Se connaître, savoir comment nous sommes maintenant et choisir la façon dont nous voulons orienter nos vies pour définir notre chemin est possible et important. Dans le cas contraire nous ne serions que la marionnette des circonstances. Nous devons nous appuyer sur notre caractère, accepter nos défauts, admettre nos limites et croire que nous pouvons continuer. De cette façon nous pourrons grandir personnellement et nous débarrasser de ce sentiment de stagnation qui nous accable souvent.

Une limitation ne définit pas ce que nous sommes ou ce que nous pouvons devenir

Nous sommes beaucoup plus que nos défauts, nos limites et nos erreurs. Cependant, ce ne sont pas ceux qui nous empêchent de faire les choses et ni qui nous définissent. Ils correspondent davantage à un point de départ à partir duquel nous pouvons prendre un virage inattendu, repenser la façon de surmonter la situation ou nous développer grâce au défi qu’ils nous proposent.

Nos erreurs et nos limitations ne définissent pas notre potentiel mais notre capacité d’adaptation aux différentes circonstances choisies et imposées. Après tout, nous n’avons pas besoin de diriger nos vies, mais de nous guider nous-mêmes. Ainsi, malgré les caprices de la vie, nous contrôlerons toujours et nous assumerons le plus important : nos décisions.

De cette façon, ce que nous pouvons devenir dépend de l’engagement que nous avons avec nous-mêmes et du courage que nous présentons pour remettre en question notre présent et ce que nous sommes « supposé-e » être. Notre place dans le monde n’est pas définie dans la mesure où nous avons le pouvoir de choisir où nous voulons être. La question est de savoir si nous voulons participer et être les protagonistes ou si nous préférons regarder la vie s’écouler ? Préférons-nous la situation confortable de victime ou l’insécurité de l’acteur-trice, voulons-nous faire partie de celleux qui regardent ou de celleux qui font ?

Nous restons très souvent coincé-e-s dans « Avoir été et ne pas avoir été », nous lamentant de nos fautes et de nos défauts, tant matériels que personnels, prisonnier-ère-s de nos attentes sans pouvoir réagir. Combien de fois restons-nous bloqué-e-s à essayer de contrôler l’incontrôlable !
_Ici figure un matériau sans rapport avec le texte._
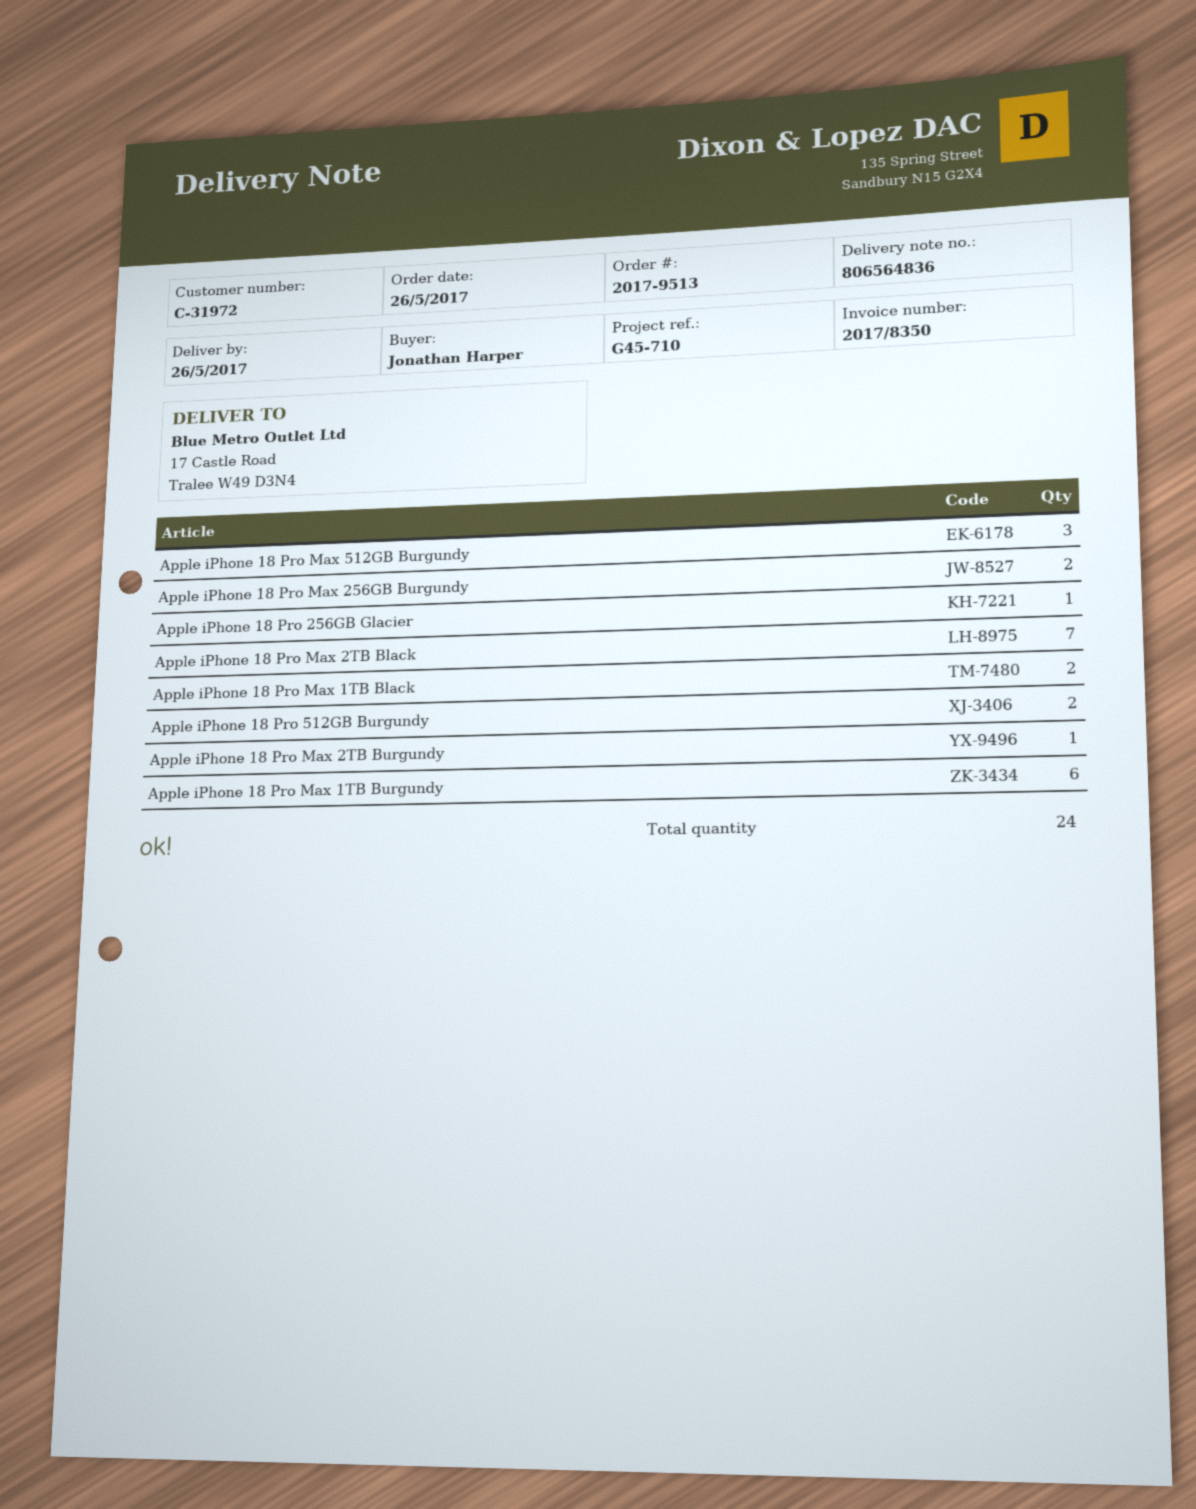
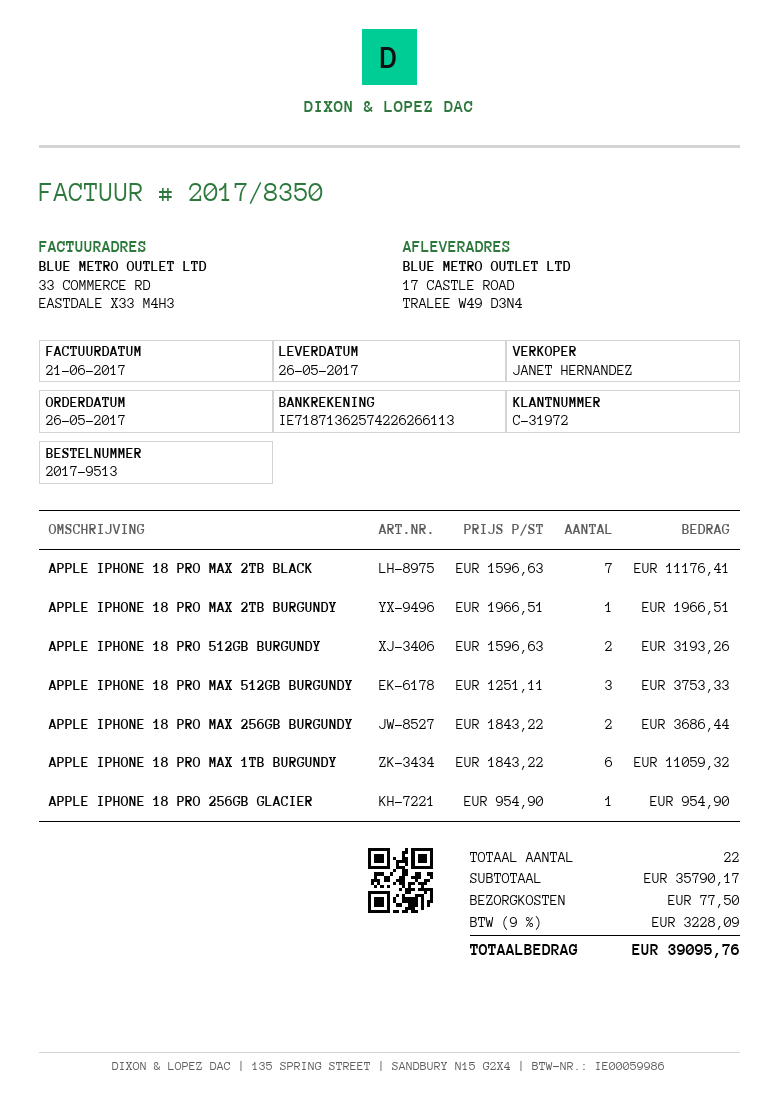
Apple iPhone 18 Pro Max 1TB Black: 2 -> none
total quantity: 24 -> 22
« C’est pourquoi nous devons apprendre à mettre de côté tout ce qui nous empêche de progresser ; essentiellement, notre désir de tout contrôler. »

Bien que le futur soit imprévisible et comporte une incertitude qui effraie certains et passionne les autres, il revêt également un certain pouvoir pour nous influencer et nous faire changer. Même si ce pouvoir n’est pas supérieur à celui de nos actions et de nos décisions. La question est de rester ouvert à cette possibilité.

C’est pourquoi nous devons apprendre à laisser aller. Nous devons apprendre à agir même si nous ne sommes pas les seul-e-s à déterminer le résultat final. Nous devons pardonner, laisser de côté la colère et la haine. Apprenons à accepter qui nous sommes, car sinon la croissance et l’évolution, de notre propre initiative, seront impossibles. Ceci, et rien d’autre, est la première étape pour reprendre les rennes de nos vies.